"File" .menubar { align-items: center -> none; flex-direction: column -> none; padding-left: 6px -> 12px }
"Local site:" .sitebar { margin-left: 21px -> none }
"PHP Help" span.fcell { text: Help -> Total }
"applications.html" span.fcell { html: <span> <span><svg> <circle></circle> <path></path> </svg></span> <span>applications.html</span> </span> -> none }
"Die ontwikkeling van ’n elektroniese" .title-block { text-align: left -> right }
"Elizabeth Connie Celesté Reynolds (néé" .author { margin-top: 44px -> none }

==

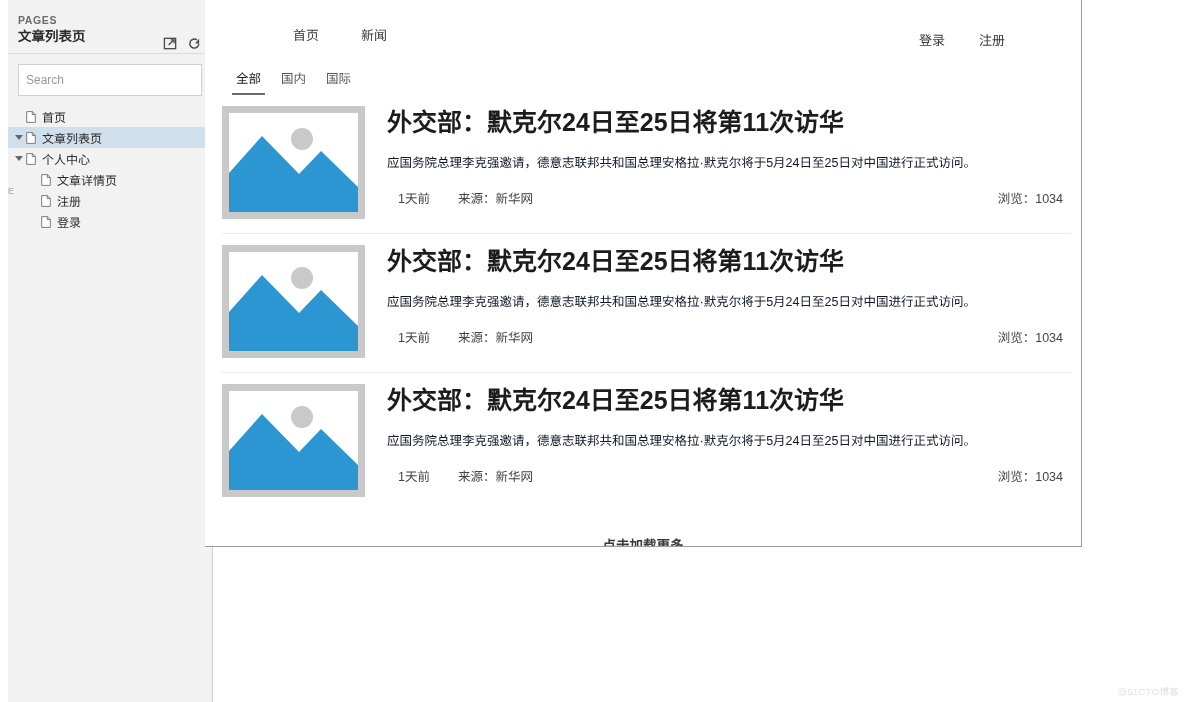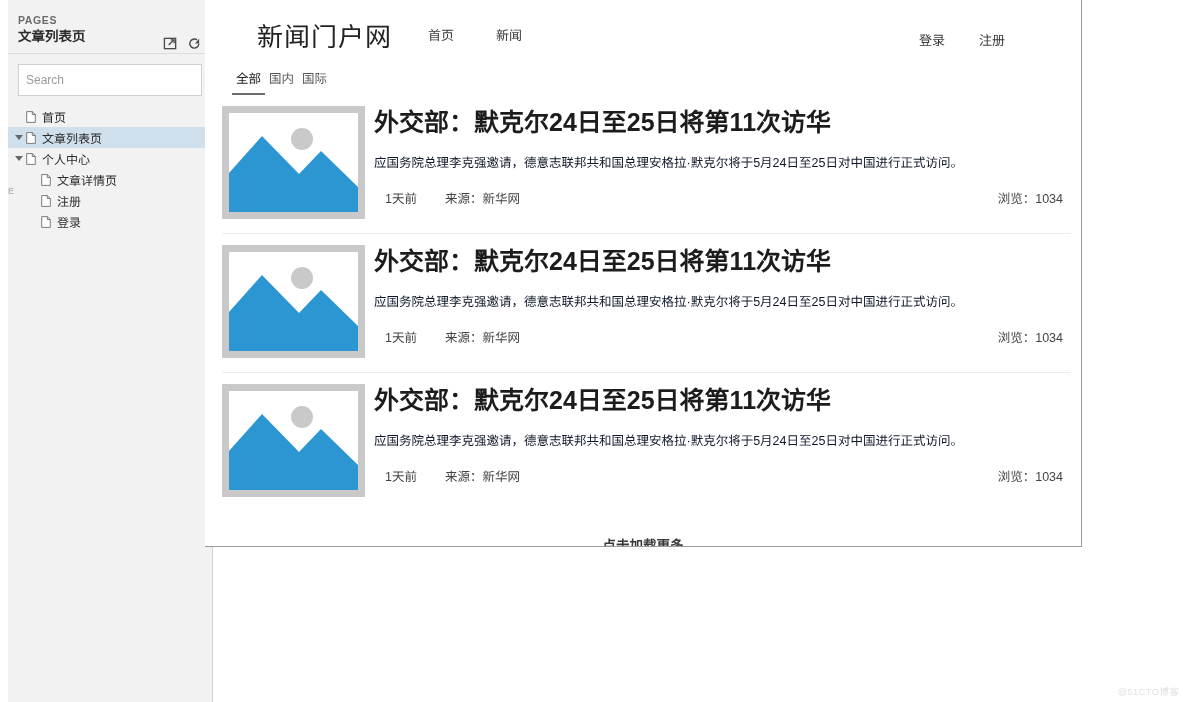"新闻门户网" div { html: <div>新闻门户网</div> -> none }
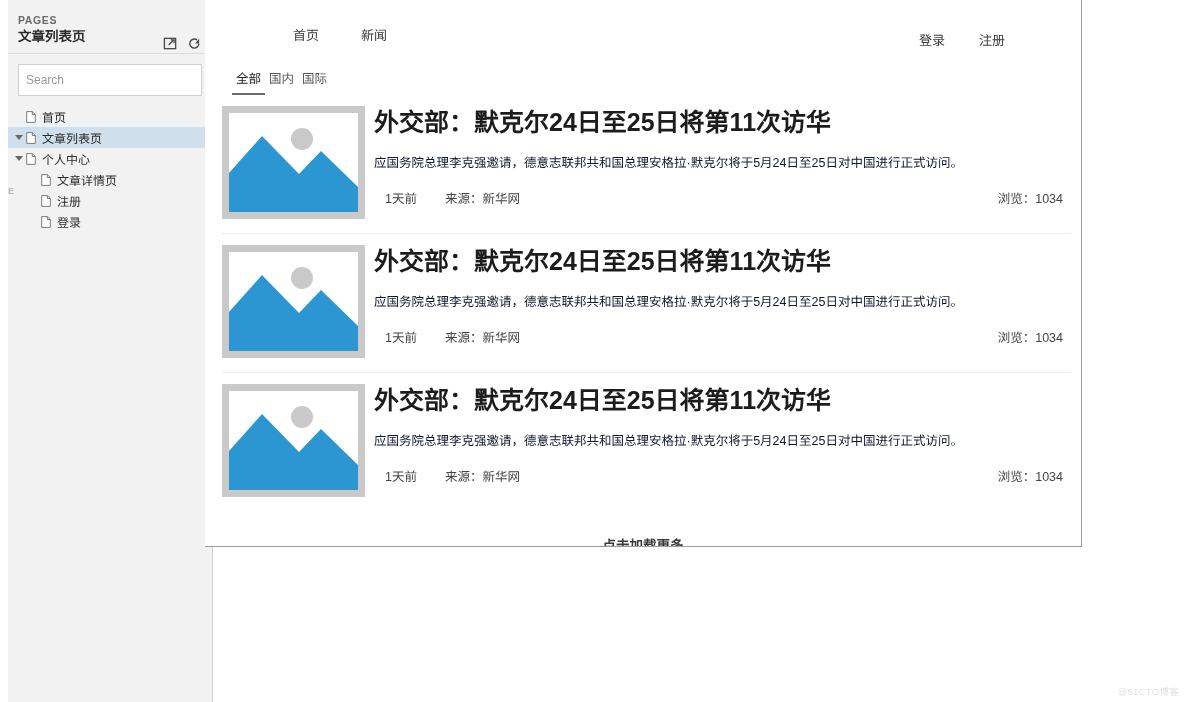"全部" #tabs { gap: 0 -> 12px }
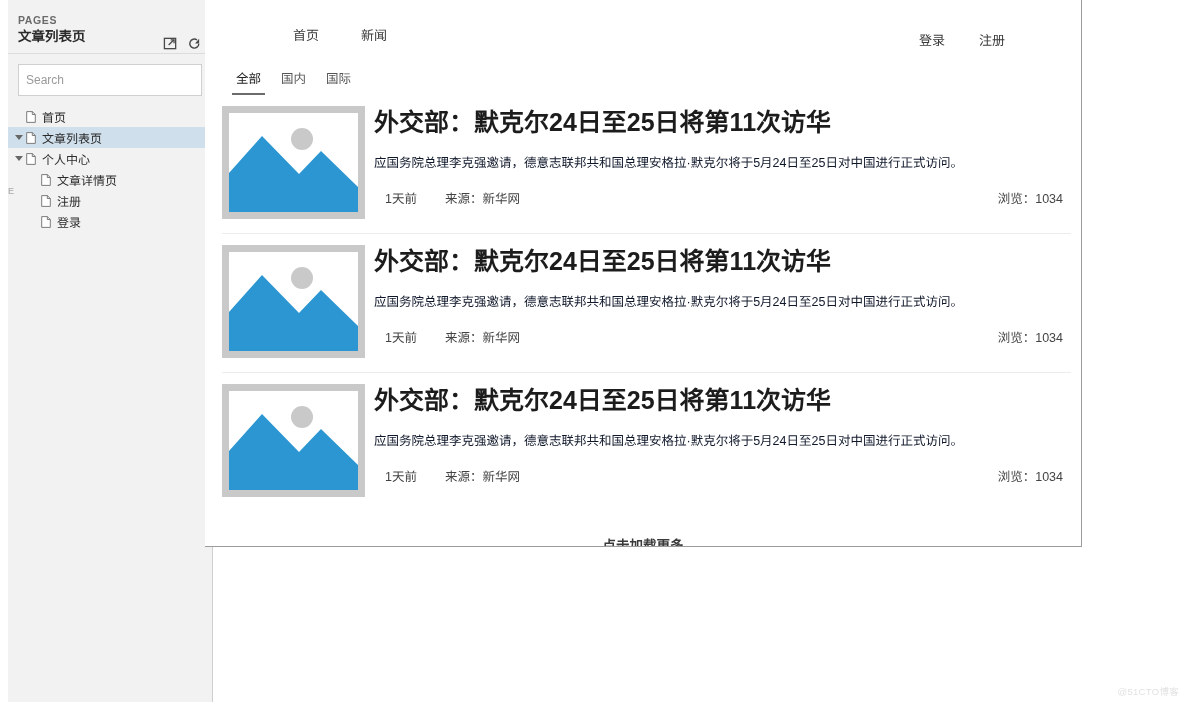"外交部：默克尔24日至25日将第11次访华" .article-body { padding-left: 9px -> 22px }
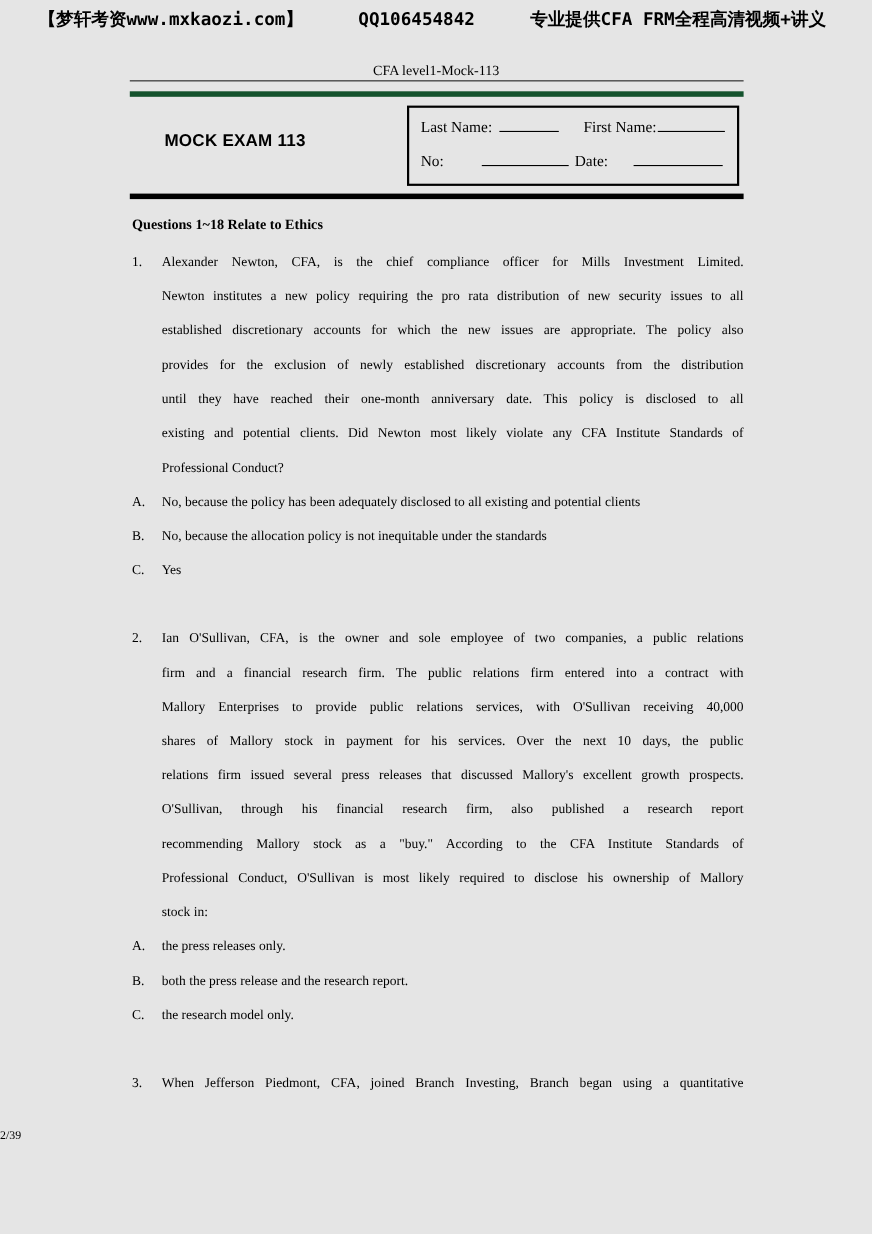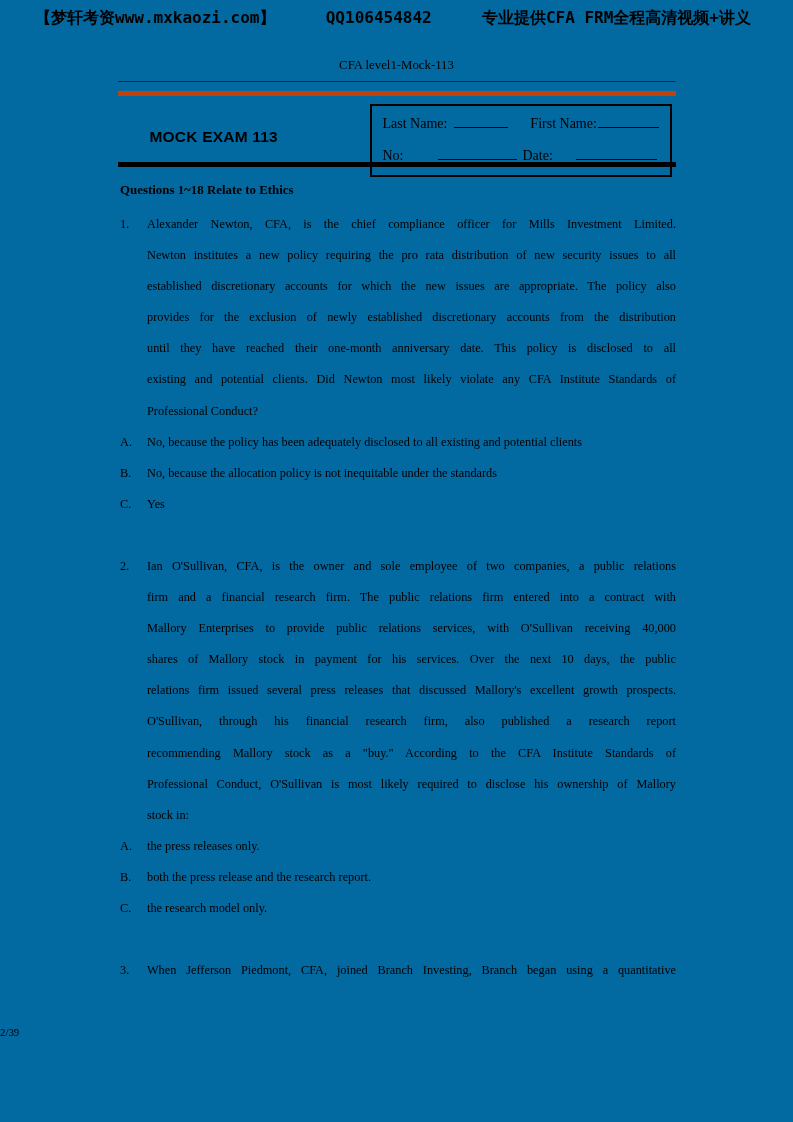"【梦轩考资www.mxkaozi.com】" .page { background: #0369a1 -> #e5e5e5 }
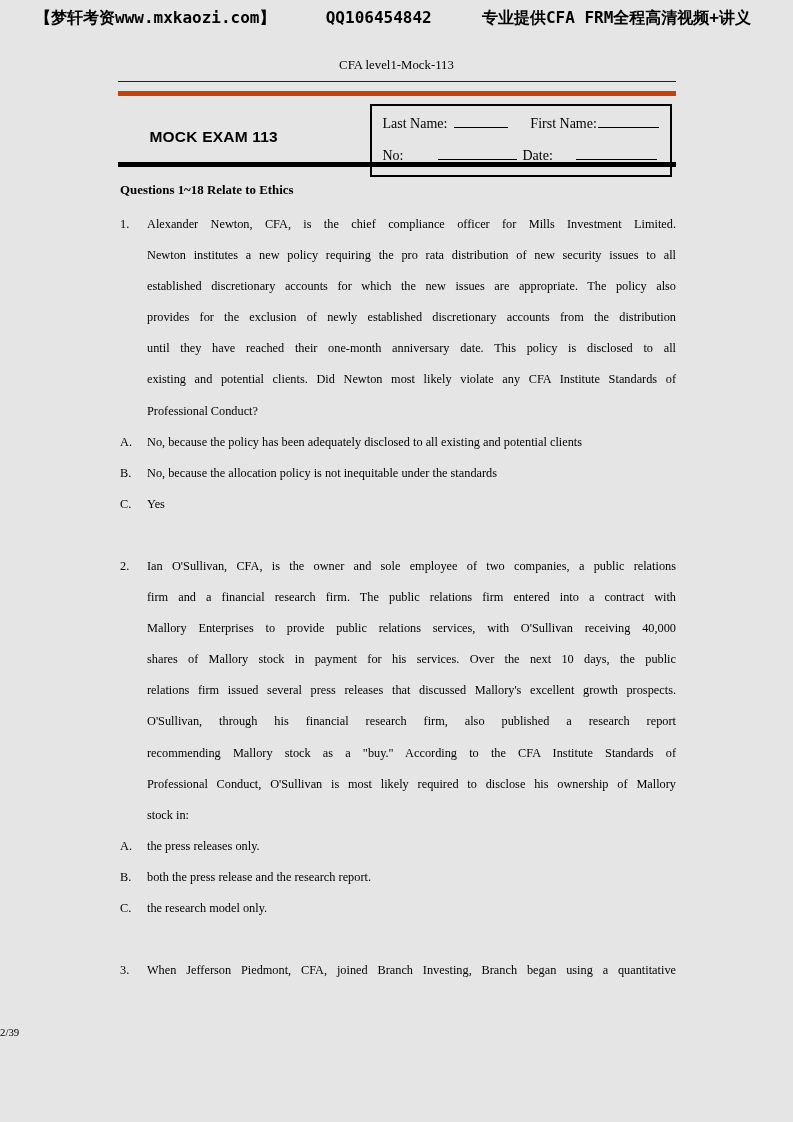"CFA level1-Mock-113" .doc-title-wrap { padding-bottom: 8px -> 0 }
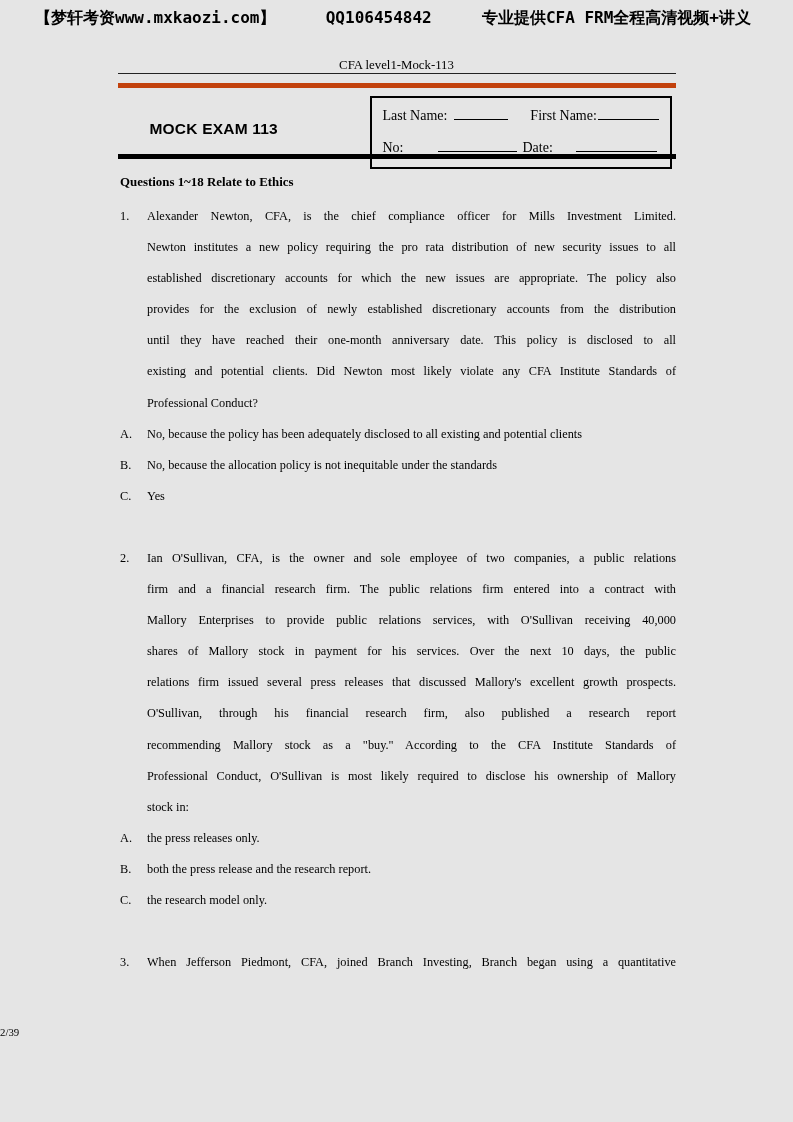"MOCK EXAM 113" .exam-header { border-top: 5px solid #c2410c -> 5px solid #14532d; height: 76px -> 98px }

**Work order**
Please copy the lines above from the line with "ontwikkeling van ’n" up to and including the line with "Connie Celesté Reynolds", exactly as written and with nothing else.

**Written answer**
"Die ontwikkeling van ’n elektroniese" .title-block { text-align: left -> right }
"Elizabeth Connie Celesté Reynolds (néé" .author { margin-top: 44px -> none }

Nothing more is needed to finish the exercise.